--- Data for the task Enclosed Below ---
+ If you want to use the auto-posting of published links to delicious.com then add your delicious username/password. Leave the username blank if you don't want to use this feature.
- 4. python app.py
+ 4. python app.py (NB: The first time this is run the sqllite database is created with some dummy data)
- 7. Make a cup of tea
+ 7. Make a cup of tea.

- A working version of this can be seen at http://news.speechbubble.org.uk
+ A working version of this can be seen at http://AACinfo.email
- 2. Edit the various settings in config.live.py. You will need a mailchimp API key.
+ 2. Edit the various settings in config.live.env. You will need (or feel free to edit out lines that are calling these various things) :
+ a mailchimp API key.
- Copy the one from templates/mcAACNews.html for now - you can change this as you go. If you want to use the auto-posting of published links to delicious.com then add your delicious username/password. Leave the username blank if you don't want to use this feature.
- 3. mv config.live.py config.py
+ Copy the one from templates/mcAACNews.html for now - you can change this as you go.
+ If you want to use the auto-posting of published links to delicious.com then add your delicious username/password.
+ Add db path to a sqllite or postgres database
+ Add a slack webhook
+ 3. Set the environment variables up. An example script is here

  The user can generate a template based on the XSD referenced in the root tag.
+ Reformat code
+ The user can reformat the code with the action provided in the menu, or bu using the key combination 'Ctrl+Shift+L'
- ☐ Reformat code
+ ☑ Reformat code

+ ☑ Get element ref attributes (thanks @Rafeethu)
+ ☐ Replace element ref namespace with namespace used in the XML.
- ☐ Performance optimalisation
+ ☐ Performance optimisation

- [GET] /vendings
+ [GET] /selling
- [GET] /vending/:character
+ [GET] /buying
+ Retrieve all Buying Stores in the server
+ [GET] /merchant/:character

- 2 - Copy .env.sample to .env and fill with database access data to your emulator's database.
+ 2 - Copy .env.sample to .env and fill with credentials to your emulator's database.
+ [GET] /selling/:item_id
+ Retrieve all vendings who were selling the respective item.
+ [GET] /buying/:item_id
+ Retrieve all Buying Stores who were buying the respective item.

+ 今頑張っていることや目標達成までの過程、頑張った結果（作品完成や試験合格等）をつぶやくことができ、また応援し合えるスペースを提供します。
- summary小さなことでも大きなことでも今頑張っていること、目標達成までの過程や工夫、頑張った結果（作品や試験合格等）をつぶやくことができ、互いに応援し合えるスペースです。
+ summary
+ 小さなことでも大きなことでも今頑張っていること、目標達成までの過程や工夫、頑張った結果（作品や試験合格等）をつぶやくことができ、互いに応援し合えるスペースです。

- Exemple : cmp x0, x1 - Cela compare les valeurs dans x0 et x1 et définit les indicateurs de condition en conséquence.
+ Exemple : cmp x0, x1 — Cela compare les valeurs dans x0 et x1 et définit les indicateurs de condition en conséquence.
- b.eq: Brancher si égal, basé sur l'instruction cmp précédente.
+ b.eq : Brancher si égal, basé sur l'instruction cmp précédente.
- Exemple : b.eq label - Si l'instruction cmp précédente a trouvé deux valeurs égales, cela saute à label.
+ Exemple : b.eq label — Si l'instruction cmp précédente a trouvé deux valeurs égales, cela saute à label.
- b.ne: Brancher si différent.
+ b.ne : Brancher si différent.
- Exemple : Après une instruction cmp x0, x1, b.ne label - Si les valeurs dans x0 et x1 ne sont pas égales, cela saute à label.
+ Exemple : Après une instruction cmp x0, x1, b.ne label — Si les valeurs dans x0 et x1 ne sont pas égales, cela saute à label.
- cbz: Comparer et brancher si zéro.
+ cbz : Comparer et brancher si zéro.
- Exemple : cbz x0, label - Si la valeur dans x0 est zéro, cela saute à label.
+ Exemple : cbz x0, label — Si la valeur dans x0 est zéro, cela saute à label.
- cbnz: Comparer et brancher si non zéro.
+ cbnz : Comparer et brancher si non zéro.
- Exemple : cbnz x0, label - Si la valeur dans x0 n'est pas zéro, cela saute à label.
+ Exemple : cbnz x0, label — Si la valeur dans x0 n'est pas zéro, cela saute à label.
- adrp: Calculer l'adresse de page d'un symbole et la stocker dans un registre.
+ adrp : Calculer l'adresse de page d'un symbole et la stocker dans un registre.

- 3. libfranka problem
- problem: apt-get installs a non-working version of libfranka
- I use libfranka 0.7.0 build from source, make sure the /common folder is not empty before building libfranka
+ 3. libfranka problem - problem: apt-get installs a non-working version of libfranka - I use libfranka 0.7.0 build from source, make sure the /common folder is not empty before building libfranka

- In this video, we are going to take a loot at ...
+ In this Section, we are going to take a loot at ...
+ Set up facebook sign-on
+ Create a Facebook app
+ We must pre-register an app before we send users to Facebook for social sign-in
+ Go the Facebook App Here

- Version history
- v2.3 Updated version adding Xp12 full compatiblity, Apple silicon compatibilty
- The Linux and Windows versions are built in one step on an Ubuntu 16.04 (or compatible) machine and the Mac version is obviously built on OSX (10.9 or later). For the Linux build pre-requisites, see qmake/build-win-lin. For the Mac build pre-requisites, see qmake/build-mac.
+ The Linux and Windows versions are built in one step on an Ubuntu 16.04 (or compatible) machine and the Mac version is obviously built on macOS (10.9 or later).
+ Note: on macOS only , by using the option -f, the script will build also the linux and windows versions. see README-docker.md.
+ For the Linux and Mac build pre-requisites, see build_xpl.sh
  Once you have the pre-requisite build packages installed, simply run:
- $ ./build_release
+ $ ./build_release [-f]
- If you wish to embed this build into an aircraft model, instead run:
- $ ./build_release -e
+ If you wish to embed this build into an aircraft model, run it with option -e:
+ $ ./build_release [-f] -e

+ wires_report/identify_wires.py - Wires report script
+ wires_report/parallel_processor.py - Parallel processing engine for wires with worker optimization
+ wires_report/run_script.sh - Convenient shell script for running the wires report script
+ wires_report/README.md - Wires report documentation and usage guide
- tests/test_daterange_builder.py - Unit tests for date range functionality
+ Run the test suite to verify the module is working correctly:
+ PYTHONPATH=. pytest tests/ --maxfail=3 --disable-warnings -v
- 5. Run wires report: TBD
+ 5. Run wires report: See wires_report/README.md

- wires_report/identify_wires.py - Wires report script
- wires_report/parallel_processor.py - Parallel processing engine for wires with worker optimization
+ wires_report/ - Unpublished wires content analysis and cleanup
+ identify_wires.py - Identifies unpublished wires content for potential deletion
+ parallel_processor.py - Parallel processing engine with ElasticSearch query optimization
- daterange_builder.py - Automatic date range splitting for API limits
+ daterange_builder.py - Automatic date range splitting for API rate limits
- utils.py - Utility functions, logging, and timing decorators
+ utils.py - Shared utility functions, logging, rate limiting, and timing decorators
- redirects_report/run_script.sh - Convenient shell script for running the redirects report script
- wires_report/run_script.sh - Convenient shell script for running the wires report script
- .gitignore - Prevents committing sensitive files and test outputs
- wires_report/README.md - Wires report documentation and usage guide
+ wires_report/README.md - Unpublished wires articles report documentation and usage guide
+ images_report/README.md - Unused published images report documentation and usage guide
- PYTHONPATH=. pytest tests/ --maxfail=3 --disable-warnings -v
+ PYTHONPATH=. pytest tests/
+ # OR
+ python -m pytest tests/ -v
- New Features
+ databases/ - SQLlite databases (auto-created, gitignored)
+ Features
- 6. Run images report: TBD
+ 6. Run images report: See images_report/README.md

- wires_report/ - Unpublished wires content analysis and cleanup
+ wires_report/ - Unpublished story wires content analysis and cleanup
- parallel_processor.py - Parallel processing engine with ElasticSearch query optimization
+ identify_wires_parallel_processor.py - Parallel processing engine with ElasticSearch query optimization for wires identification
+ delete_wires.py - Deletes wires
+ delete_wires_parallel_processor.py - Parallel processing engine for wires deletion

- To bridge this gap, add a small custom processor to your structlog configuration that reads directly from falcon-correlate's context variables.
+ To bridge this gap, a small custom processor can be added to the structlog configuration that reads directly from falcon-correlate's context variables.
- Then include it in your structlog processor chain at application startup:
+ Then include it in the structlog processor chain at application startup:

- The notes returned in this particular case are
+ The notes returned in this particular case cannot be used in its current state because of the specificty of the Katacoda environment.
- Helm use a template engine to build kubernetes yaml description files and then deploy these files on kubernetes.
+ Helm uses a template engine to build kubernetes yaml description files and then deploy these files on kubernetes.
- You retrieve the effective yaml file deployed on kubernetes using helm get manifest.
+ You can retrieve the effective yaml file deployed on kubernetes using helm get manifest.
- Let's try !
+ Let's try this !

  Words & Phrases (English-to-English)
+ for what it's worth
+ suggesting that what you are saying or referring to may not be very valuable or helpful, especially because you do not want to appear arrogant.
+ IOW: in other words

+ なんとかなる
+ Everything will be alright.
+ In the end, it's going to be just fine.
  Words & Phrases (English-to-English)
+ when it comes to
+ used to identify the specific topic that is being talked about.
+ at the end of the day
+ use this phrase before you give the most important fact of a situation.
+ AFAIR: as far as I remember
--- End of Enclosed Data for the task ---
Brief -> Filter the records above for the string "going" and copy each matching line.

Solved problem ->
- In this video, we are going to take a loot at ...
+ In this Section, we are going to take a loot at ...
+ In the end, it's going to be just fine.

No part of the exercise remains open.